__TASK INSTRUCTIONS__.
Return each line of the listing exactly as written.

__RECORDS SUPPLIED__.
○ ○ ○ ○ ○ ○ ○
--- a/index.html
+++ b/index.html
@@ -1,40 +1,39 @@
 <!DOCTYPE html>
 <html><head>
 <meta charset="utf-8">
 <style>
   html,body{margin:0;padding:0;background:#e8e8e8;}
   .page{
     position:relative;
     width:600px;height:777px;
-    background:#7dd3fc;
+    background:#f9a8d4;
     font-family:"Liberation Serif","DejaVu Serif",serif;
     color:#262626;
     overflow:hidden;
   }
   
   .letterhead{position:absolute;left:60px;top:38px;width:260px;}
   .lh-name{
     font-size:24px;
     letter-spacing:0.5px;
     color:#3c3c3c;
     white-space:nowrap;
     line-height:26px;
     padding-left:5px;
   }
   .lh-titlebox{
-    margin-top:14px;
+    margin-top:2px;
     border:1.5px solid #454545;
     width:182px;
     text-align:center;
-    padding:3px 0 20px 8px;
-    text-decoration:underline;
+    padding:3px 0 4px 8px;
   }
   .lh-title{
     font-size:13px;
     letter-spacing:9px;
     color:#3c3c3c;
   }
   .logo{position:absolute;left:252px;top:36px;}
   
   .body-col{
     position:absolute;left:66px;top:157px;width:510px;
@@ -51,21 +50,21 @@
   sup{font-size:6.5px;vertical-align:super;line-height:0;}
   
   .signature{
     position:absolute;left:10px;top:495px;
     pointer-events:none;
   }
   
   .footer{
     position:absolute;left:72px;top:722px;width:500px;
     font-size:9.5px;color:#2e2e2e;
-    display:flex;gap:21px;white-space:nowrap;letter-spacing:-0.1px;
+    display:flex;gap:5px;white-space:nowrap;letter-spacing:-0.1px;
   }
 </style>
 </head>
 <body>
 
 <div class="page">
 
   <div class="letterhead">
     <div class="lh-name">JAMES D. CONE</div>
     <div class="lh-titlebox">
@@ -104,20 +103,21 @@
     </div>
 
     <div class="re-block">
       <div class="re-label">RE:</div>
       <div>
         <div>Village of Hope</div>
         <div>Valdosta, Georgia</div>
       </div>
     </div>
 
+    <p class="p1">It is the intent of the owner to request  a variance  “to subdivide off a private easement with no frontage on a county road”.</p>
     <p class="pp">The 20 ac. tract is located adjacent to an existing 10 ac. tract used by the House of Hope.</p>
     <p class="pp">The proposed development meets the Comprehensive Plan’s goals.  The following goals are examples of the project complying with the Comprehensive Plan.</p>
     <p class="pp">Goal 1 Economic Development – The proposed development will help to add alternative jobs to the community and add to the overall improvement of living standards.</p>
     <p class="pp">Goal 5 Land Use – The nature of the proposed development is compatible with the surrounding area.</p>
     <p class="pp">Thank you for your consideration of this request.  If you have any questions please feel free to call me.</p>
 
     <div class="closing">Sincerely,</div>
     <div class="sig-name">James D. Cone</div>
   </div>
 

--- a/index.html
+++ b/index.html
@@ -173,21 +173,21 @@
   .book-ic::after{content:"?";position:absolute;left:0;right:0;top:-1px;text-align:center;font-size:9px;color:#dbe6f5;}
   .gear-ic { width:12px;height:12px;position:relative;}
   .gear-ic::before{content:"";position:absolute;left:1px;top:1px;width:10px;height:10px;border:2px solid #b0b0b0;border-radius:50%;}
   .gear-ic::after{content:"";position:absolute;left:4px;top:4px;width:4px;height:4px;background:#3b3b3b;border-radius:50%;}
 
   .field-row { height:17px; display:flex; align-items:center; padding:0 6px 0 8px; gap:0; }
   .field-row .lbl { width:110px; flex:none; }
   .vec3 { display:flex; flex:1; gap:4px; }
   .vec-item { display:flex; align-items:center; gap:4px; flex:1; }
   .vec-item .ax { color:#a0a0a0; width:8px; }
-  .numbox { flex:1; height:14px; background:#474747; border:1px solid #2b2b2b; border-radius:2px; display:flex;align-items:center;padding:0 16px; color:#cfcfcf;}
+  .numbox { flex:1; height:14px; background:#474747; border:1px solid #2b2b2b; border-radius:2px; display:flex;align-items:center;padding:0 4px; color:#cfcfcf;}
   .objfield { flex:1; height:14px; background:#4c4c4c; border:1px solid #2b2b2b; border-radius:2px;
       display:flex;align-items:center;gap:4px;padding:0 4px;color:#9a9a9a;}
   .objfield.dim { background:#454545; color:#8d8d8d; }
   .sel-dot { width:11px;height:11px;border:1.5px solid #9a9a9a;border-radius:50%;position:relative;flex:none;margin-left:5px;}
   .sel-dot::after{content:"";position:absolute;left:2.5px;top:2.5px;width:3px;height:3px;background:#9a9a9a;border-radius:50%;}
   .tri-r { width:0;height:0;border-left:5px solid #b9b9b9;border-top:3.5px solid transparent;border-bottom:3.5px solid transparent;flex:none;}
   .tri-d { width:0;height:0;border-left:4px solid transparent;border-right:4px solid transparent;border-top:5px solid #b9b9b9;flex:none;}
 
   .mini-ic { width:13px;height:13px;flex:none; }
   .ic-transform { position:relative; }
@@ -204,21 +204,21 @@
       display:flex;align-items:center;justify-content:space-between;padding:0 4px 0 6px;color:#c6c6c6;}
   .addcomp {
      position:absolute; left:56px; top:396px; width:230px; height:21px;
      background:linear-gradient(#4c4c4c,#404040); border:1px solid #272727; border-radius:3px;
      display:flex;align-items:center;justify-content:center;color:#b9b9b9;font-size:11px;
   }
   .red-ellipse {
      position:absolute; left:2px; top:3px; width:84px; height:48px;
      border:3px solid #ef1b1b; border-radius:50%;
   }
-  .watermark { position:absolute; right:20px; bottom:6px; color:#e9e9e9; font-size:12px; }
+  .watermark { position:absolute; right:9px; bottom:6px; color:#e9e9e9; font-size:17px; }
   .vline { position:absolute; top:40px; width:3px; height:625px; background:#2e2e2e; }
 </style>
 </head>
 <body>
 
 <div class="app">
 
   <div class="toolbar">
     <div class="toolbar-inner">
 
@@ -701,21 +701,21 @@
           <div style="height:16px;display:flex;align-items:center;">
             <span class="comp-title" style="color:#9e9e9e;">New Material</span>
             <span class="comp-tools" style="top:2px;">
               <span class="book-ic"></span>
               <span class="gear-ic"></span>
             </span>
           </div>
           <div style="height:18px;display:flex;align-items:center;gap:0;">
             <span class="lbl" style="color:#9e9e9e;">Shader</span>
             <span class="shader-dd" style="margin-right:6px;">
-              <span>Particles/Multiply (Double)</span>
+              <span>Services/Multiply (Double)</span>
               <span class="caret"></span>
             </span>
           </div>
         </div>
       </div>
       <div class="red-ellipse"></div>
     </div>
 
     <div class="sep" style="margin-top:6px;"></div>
○ ○ ○ ○ ○ ○ ○
__SOLUTION FOR THIS EXERCISE__.
--- a/index.html
+++ b/index.html
@@ -1,40 +1,39 @@
 <!DOCTYPE html>
 <html><head>
 <meta charset="utf-8">
 <style>
   html,body{margin:0;padding:0;background:#e8e8e8;}
   .page{
     position:relative;
     width:600px;height:777px;
-    background:#7dd3fc;
+    background:#f9a8d4;
     font-family:"Liberation Serif","DejaVu Serif",serif;
     color:#262626;
     overflow:hidden;
   }
   
   .letterhead{position:absolute;left:60px;top:38px;width:260px;}
   .lh-name{
     font-size:24px;
     letter-spacing:0.5px;
     color:#3c3c3c;
     white-space:nowrap;
     line-height:26px;
     padding-left:5px;
   }
   .lh-titlebox{
-    margin-top:14px;
+    margin-top:2px;
     border:1.5px solid #454545;
     width:182px;
     text-align:center;
-    padding:3px 0 20px 8px;
-    text-decoration:underline;
+    padding:3px 0 4px 8px;
   }
   .lh-title{
     font-size:13px;
     letter-spacing:9px;
     color:#3c3c3c;
   }
   .logo{position:absolute;left:252px;top:36px;}
   
   .body-col{
     position:absolute;left:66px;top:157px;width:510px;
@@ -51,21 +50,21 @@
   sup{font-size:6.5px;vertical-align:super;line-height:0;}
   
   .signature{
     position:absolute;left:10px;top:495px;
     pointer-events:none;
   }
   
   .footer{
     position:absolute;left:72px;top:722px;width:500px;
     font-size:9.5px;color:#2e2e2e;
-    display:flex;gap:21px;white-space:nowrap;letter-spacing:-0.1px;
+    display:flex;gap:5px;white-space:nowrap;letter-spacing:-0.1px;
   }
 </style>
 </head>
 <body>
 
 <div class="page">
 
   <div class="letterhead">
     <div class="lh-name">JAMES D. CONE</div>
     <div class="lh-titlebox">
@@ -104,20 +103,21 @@
     </div>
 
     <div class="re-block">
       <div class="re-label">RE:</div>
       <div>
         <div>Village of Hope</div>
         <div>Valdosta, Georgia</div>
       </div>
     </div>
 
+    <p class="p1">It is the intent of the owner to request  a variance  “to subdivide off a private easement with no frontage on a county road”.</p>
     <p class="pp">The 20 ac. tract is located adjacent to an existing 10 ac. tract used by the House of Hope.</p>
     <p class="pp">The proposed development meets the Comprehensive Plan’s goals.  The following goals are examples of the project complying with the Comprehensive Plan.</p>
     <p class="pp">Goal 1 Economic Development – The proposed development will help to add alternative jobs to the community and add to the overall improvement of living standards.</p>
     <p class="pp">Goal 5 Land Use – The nature of the proposed development is compatible with the surrounding area.</p>
     <p class="pp">Thank you for your consideration of this request.  If you have any questions please feel free to call me.</p>
 
     <div class="closing">Sincerely,</div>
     <div class="sig-name">James D. Cone</div>
   </div>
 

--- a/index.html
+++ b/index.html
@@ -173,21 +173,21 @@
   .book-ic::after{content:"?";position:absolute;left:0;right:0;top:-1px;text-align:center;font-size:9px;color:#dbe6f5;}
   .gear-ic { width:12px;height:12px;position:relative;}
   .gear-ic::before{content:"";position:absolute;left:1px;top:1px;width:10px;height:10px;border:2px solid #b0b0b0;border-radius:50%;}
   .gear-ic::after{content:"";position:absolute;left:4px;top:4px;width:4px;height:4px;background:#3b3b3b;border-radius:50%;}
 
   .field-row { height:17px; display:flex; align-items:center; padding:0 6px 0 8px; gap:0; }
   .field-row .lbl { width:110px; flex:none; }
   .vec3 { display:flex; flex:1; gap:4px; }
   .vec-item { display:flex; align-items:center; gap:4px; flex:1; }
   .vec-item .ax { color:#a0a0a0; width:8px; }
-  .numbox { flex:1; height:14px; background:#474747; border:1px solid #2b2b2b; border-radius:2px; display:flex;align-items:center;padding:0 16px; color:#cfcfcf;}
+  .numbox { flex:1; height:14px; background:#474747; border:1px solid #2b2b2b; border-radius:2px; display:flex;align-items:center;padding:0 4px; color:#cfcfcf;}
   .objfield { flex:1; height:14px; background:#4c4c4c; border:1px solid #2b2b2b; border-radius:2px;
       display:flex;align-items:center;gap:4px;padding:0 4px;color:#9a9a9a;}
   .objfield.dim { background:#454545; color:#8d8d8d; }
   .sel-dot { width:11px;height:11px;border:1.5px solid #9a9a9a;border-radius:50%;position:relative;flex:none;margin-left:5px;}
   .sel-dot::after{content:"";position:absolute;left:2.5px;top:2.5px;width:3px;height:3px;background:#9a9a9a;border-radius:50%;}
   .tri-r { width:0;height:0;border-left:5px solid #b9b9b9;border-top:3.5px solid transparent;border-bottom:3.5px solid transparent;flex:none;}
   .tri-d { width:0;height:0;border-left:4px solid transparent;border-right:4px solid transparent;border-top:5px solid #b9b9b9;flex:none;}
 
   .mini-ic { width:13px;height:13px;flex:none; }
   .ic-transform { position:relative; }
@@ -204,21 +204,21 @@
       display:flex;align-items:center;justify-content:space-between;padding:0 4px 0 6px;color:#c6c6c6;}
   .addcomp {
      position:absolute; left:56px; top:396px; width:230px; height:21px;
      background:linear-gradient(#4c4c4c,#404040); border:1px solid #272727; border-radius:3px;
      display:flex;align-items:center;justify-content:center;color:#b9b9b9;font-size:11px;
   }
   .red-ellipse {
      position:absolute; left:2px; top:3px; width:84px; height:48px;
      border:3px solid #ef1b1b; border-radius:50%;
   }
-  .watermark { position:absolute; right:20px; bottom:6px; color:#e9e9e9; font-size:12px; }
+  .watermark { position:absolute; right:9px; bottom:6px; color:#e9e9e9; font-size:17px; }
   .vline { position:absolute; top:40px; width:3px; height:625px; background:#2e2e2e; }
 </style>
 </head>
 <body>
 
 <div class="app">
 
   <div class="toolbar">
     <div class="toolbar-inner">
 
@@ -701,21 +701,21 @@
           <div style="height:16px;display:flex;align-items:center;">
             <span class="comp-title" style="color:#9e9e9e;">New Material</span>
             <span class="comp-tools" style="top:2px;">
               <span class="book-ic"></span>
               <span class="gear-ic"></span>
             </span>
           </div>
           <div style="height:18px;display:flex;align-items:center;gap:0;">
             <span class="lbl" style="color:#9e9e9e;">Shader</span>
             <span class="shader-dd" style="margin-right:6px;">
-              <span>Particles/Multiply (Double)</span>
+              <span>Services/Multiply (Double)</span>
               <span class="caret"></span>
             </span>
           </div>
         </div>
       </div>
       <div class="red-ellipse"></div>
     </div>
 
     <div class="sep" style="margin-top:6px;"></div>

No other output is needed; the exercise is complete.